台湾巨匠傑作選2020の江口洋子スペシャルセレクションにて🇹🇼

【あらすじ】
恋人に裏切られたエレベーターガール・ズンは、彼が飼っている河豚をネットオークションで売る。買手に届けるために訪れた東部の田舎で、心の傷を埋めるために初めて会った男(少年野球のコーチ)と激しく身体を求めあい、やがて…。『盗命師』のリー・チーユエン監督による、都会で暮らす孤独な女性と、東部の田舎で暮らす青年の愛と喪失、再生の物語。

【感想】
序盤で出会って間もない2人がセックスするシーンがあって、しかもそれがやけに生々しい上に立て続けに何回も挿入されるもんだから「なんか想像してたのと違うかも…」って思ってゲンナリした。
ただ、その後多少の諍いもありながら、同じ家で共に時間を過ごす中で心を閉ざしてたコーチ(妻がトラック野郎と浮気して出て行った)が、段々と喪失感から立ち直ってズンに心を開いていく姿の描き方がよかった。特に、それまで全くズンに関心を持ってなかったコーチが初めて「君の名前は?君の名前が知りたい」と言ったシーンが特に印象に残ってる。(ちなみに何故かズンはコーチに名前を聞き返さないので、コーチの名前は不明なまま)

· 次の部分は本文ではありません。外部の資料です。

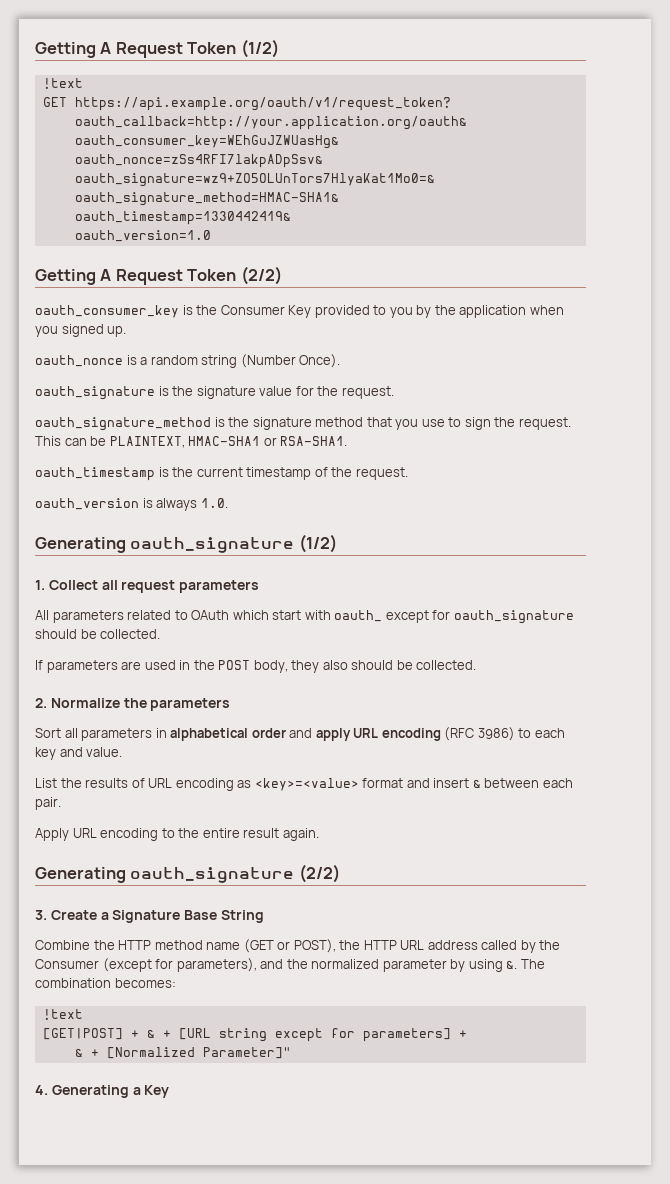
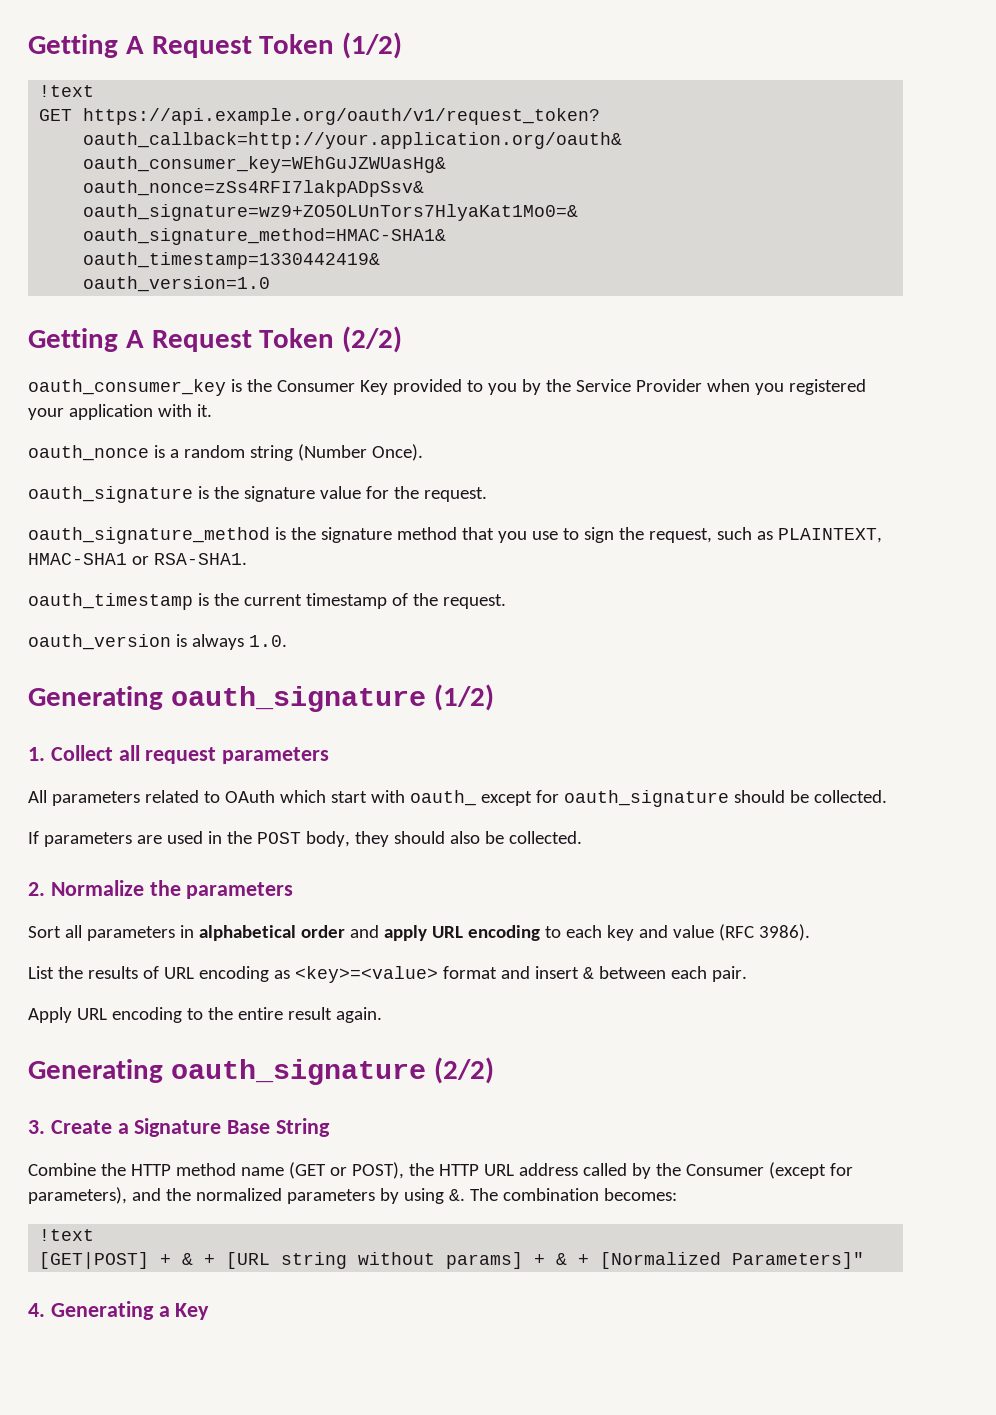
- oauth_consumer_key is the Consumer Key provided to you by the application when you signed up.
+ oauth_consumer_key is the Consumer Key provided to you by the Service Provider when you registered your application with it.
- oauth_signature_method is the signature method that you use to sign the request. This can be PLAINTEXT, HMAC-SHA1 or RSA-SHA1.
+ oauth_signature_method is the signature method that you use to sign the request, such as PLAINTEXT, HMAC-SHA1 or RSA-SHA1.
- If parameters are used in the POST body, they also should be collected.
+ If parameters are used in the POST body, they should also be collected.
- Sort all parameters in alphabetical order and apply URL encoding (RFC 3986) to each key and value.
+ Sort all parameters in alphabetical order and apply URL encoding to each key and value (RFC 3986).
- Combine the HTTP method name (GET or POST), the HTTP URL address called by the Consumer (except for parameters), and the normalized parameter by using &.
+ Combine the HTTP method name (GET or POST), the HTTP URL address called by the Consumer (except for parameters), and the normalized parameters by using &.
- [GET|POST] + & + [URL string except for parameters] +
- & + [Normalized Parameter]"
+ [GET|POST] + & + [URL string without params] + & + [Normalized Parameters]"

浮気の末、家を出て行ったコーチの妻・リウホアもよかった。ある日急に戻ってきて「あの頃の二人に戻りたい」って復縁を試みるもコーチに断られてまた出て行くんだけど、普通なら「何バカなこと言ってんだ!」ってなるところが、演じてる女優さんが健康的な肉体をしてるからか全然悲壮感がなくて、なんか「リウホアも強く生きて幸せになってね!」って応援したくなった。

キャラクターも魅力的だし、花蓮の風景も本当に素晴らしくて、観れてよかったと心底思った。また観たい。
可能なら日本版のDVD発売して欲しい。